- Genre: Drama Romance
- Written by: Dialogues: Albin Prashanth Raj
- Screenplay by: Guru Sampanthkumar
- Story by: Santhakumari
- Directed by: Prathap Mani
- Starring: Irfan; Pavithra Aravind;
- Music by: Karaneeshwaran
- Country of origin: India
- Original language: Tamil
- No. of episodes: 100

Production
- Executive producer: Puviyarasan Perumal
- Producers: Devan Charles P. Praveen Kumar Saranya Veeramani
- Cinematography: David Baskar
- Editor: Guru Nandhan
- Camera setup: Multi-camera
- Running time: approx. 22–24 minutes per episode
- Production company: Parable Pictures

Original release
- Network: Zee Tamil
- Release: 26 January 2026 – present

= Vaagai Sooda Vaa (TV series) =

Vaagai Sooda Vaa is a 2026 Indian Tamil-language family Melodrama television series starring Irfan and Pavithra Aravind in lead roles. The series explores the complex relationship between a grandmother and her grandson and middle-class girl Meenakshi, set against the backdrop of family dynamics and traditions.

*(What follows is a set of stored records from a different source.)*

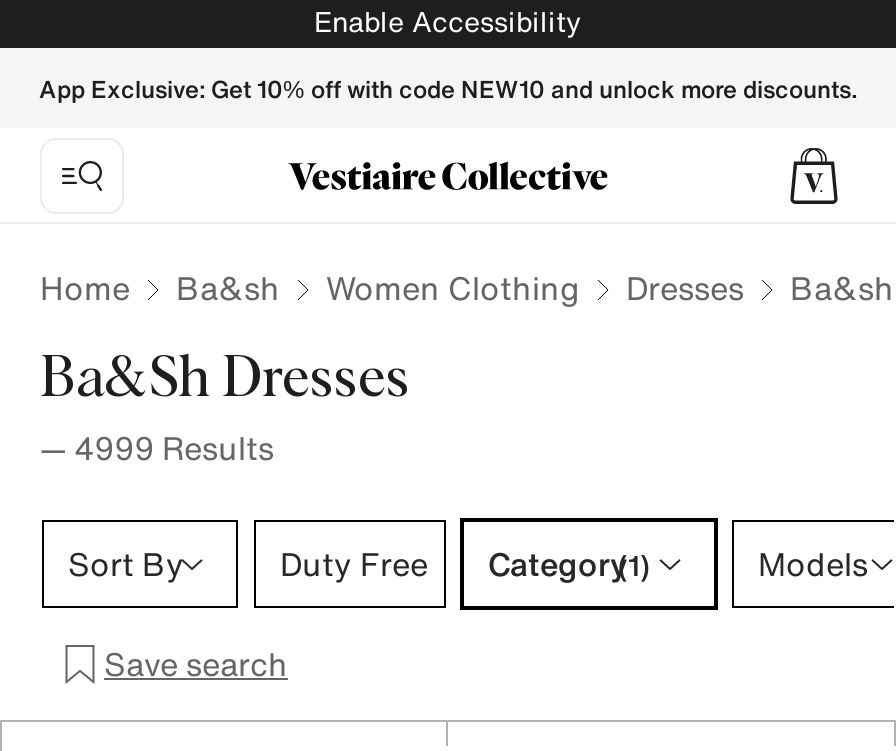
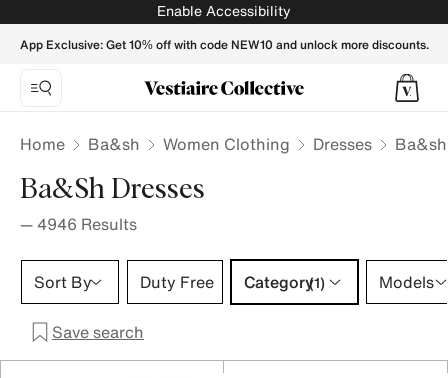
- — 4999 Results
+ — 4946 Results
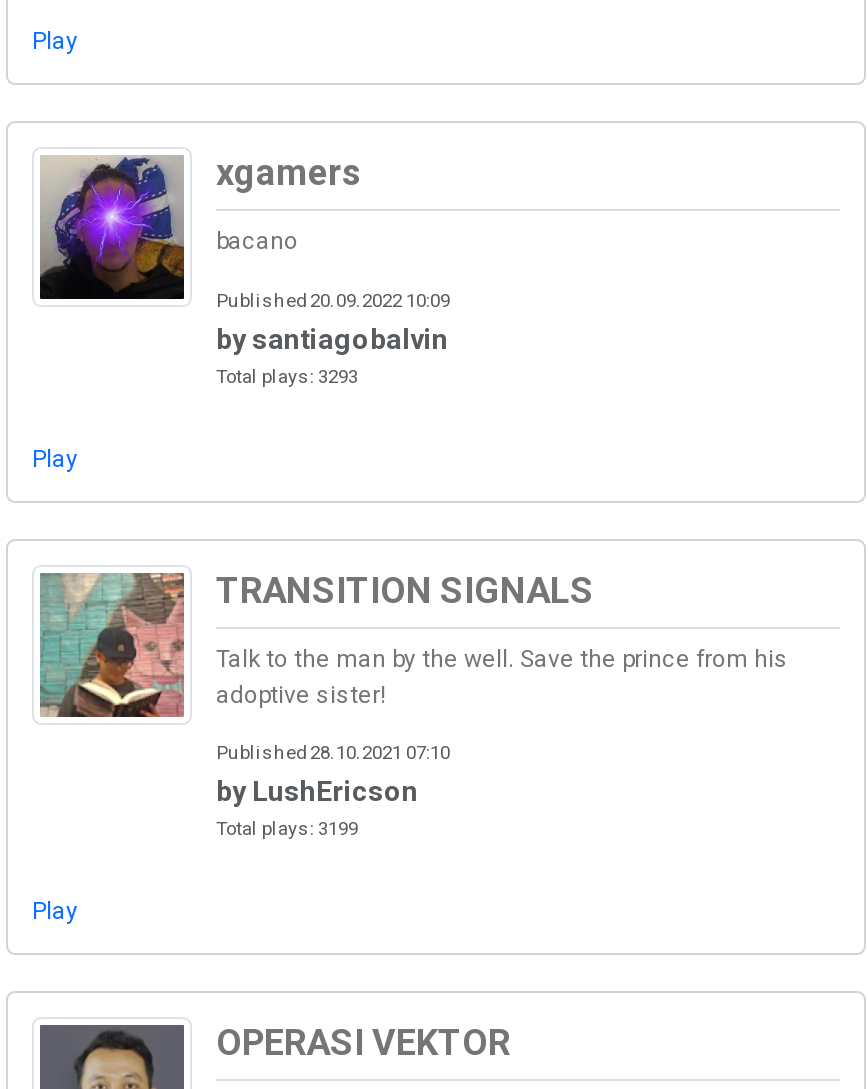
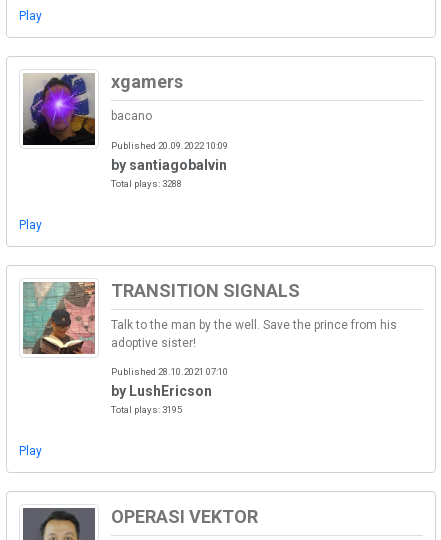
- Total plays: 3293
+ Total plays: 3288

- Total plays: 3199
+ Total plays: 3195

It is produced by Devan Charles, P. Praveen Kumar and Saranya Veeramani under the banner of Parable Pictures and directed by Prathap Mani. It premiered on Zee Tamil on 26 January 2026, and airs on Monday to Saturday at 21:30 and streams digitally on ZEE5.

== Plot ==
The series is set in Madurai. The story is about a middle-class family headed by a single mother, Sumathi (Gayathri Shastri) After her husband abandons her, she raises her daughters, Thenmozhi and Meenakshi, with values. Thenmozhi, a tailor, is the eldest daughter is soft spoken. Meenakshi, the youngest, is brave and aspires to achieve her dream of becoming a lawyer.

Annapurani (Kuyili), is the money-minded matriarch who rules her family. Her youngest grandson Jeevanantham opposes his grandmother. Thenmozhi marries into Mano's debt-ridden family. But, to protect Thenmozhi and restore the family's dignity, Meenakshi weds Jeeva, Mano’s younger brother. Meenakshi faces challenges in the form of Annapurani. But her husband Jeevanatham supports and helps her to achieve and fulfill the dreams.

== Cast ==
=== Main ===
- Pavithra Aravind as Meenakshi
- Irfan as Jeevanatham

=== Recurring ===
- Kuyili as Annapurani
- Parveen as Thenmozhi Manoharan
- R. Karuna Vilasini as Devi
- Sakthivel Adhi Meena as Manoharan
- Gayatri Shastri as Sumathi
- Janaki Suresh as Sakthishwari
- Arul Rajan as Lokanathan
- Ajay Rathnam as Vasudevan
- Navin Kishore as Adhitya
- Vinod KG as Pandian
- VJ Nisha as Ramya
- Preethi / Pranika Dhakshu as Kayal

=== Special appearance ===
- Vichithra as S. Kalaiyarasi
- Kausalya as Sakunthala Devi

== Production ==
=== Development ===
Vaagai Sooda Vaa was produced by Devan Charles, P. Praveen Kumar and Saranya Veeramani under the banner of Parable Pictures. The series is directed by Prathap Mani, known for his series like Deivam Thantha Poove (2021–2023), Thavamai Thavamirundhu (2022–2023), Sandhya Raagam (TV series) (2024) Valliyin Velan (2024–2025) and written by Alvin Prashanth Raj.

=== Casting ===
Actor Irfan was cast as the male lead Jeevanantham, making his comeback to acting in Television serials after JioHotstar’s Kana Kaanum Kaalangal. Actress Pavithra Gowda plays the lead role as Meenakshi in the series, making her comeback to acting in Television serials after Star Vijay’s Kanne Kalaimaane.

Veteran Tamil actress Kuyili was cast as the main negative lead Annapurani, making her comeback to acting in Tamil serials after 4 years. Her last approach in Zee Tamil serial Ninaithale Inikkum. Gayatri Shastri was cast in the important role as Sumathi, for her notable performance in Roja. The series also reunited R. Karuna Vilasini, Shakthi and Ajay Rathnam who previously acted together in Pandian Stores 2. Vichithra was cast as Police officer S. Kalaiyarasi in special appearances.

=== Release ===
On 1 January 2026, the first Launch promo was released, which gave a brief insight into both Meenakshi and Jeevanatham's lives. The second promo was unveiled on 11 January 2026, featuring Annapurani's family intrusion story and main plot of the series. on 19 January, revealing the release date.

It began airing on Zee Tamil, from 26 January on Monday to Saturday at 21:30, replacing Parijatham time slot.